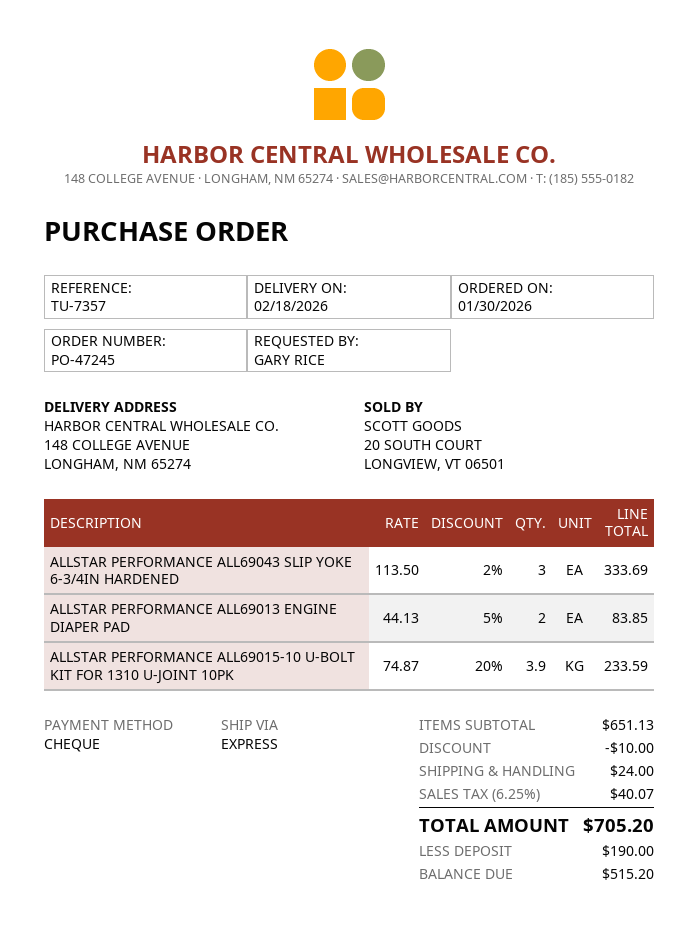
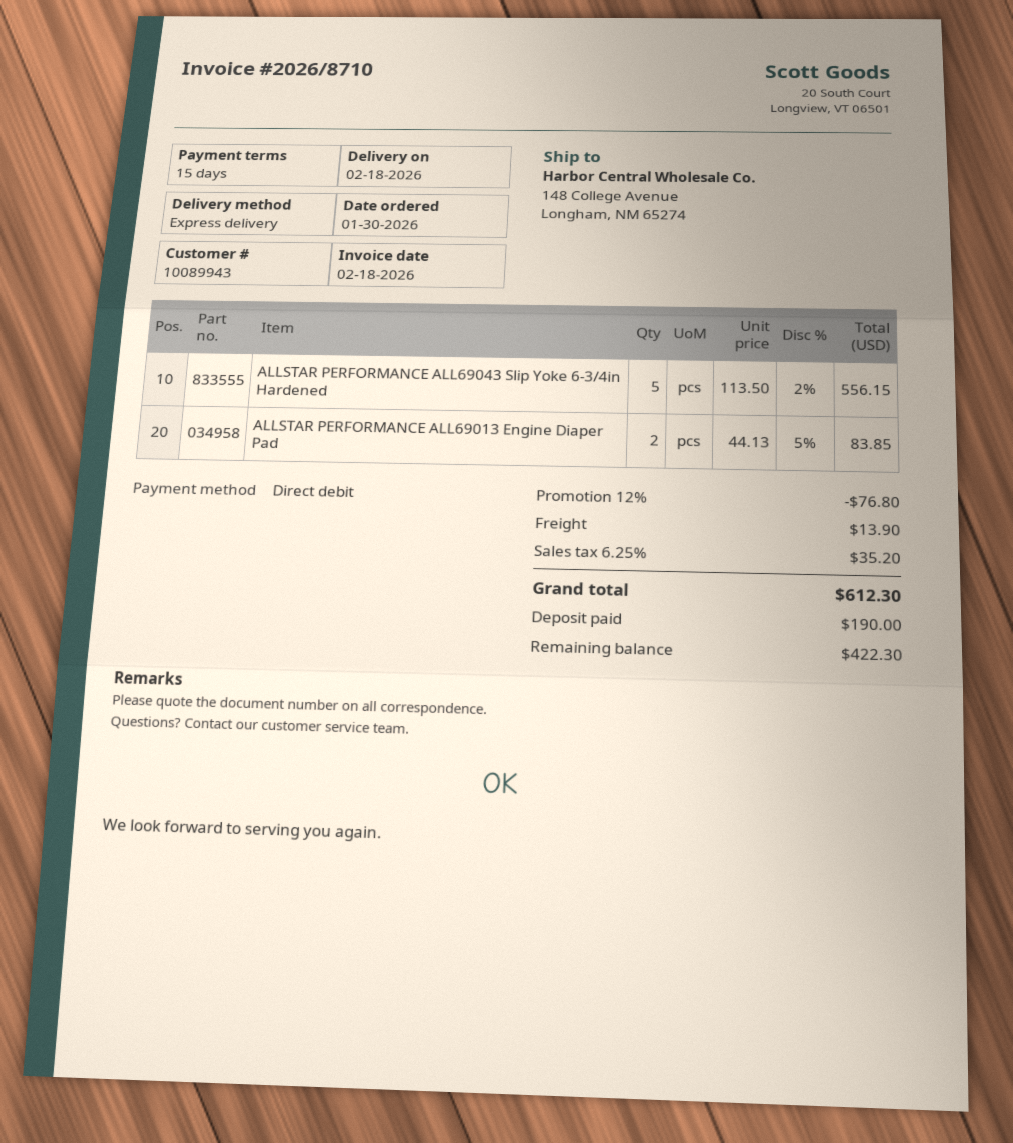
payment method: cheque -> direct debit
ALLSTAR PERFORMANCE ALL69043 SLIP YOKE 6-3/4IN HARDENED: 3 x 113.50 - 2% = 333.69 -> 5 x 113.50 - 2% = 556.15
ALLSTAR PERFORMANCE ALL69015-10 U-BOLT KIT FOR 1310 U-JOINT 10PK: 3.9 x 74.87 - 20% = 233.59 -> none
discount: 10.00 -> 76.80
shipping: 24.00 -> 13.90
tax: 6.25% = 40.07 -> 6.25% = 35.20
total: 705.20 -> 612.30
balance: 515.20 -> 422.30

────────────────

▶ **Prompt**: Pull out every line from the one with "ALLSTAR PERFORMANCE ALL69043" to the end of the listing, and output only those.

▶ **Exercise solution**:
ALLSTAR PERFORMANCE ALL69043 SLIP YOKE 6-3/4IN HARDENED: 3 x 113.50 - 2% = 333.69 -> 5 x 113.50 - 2% = 556.15
ALLSTAR PERFORMANCE ALL69015-10 U-BOLT KIT FOR 1310 U-JOINT 10PK: 3.9 x 74.87 - 20% = 233.59 -> none
discount: 10.00 -> 76.80
shipping: 24.00 -> 13.90
tax: 6.25% = 40.07 -> 6.25% = 35.20
total: 705.20 -> 612.30
balance: 515.20 -> 422.30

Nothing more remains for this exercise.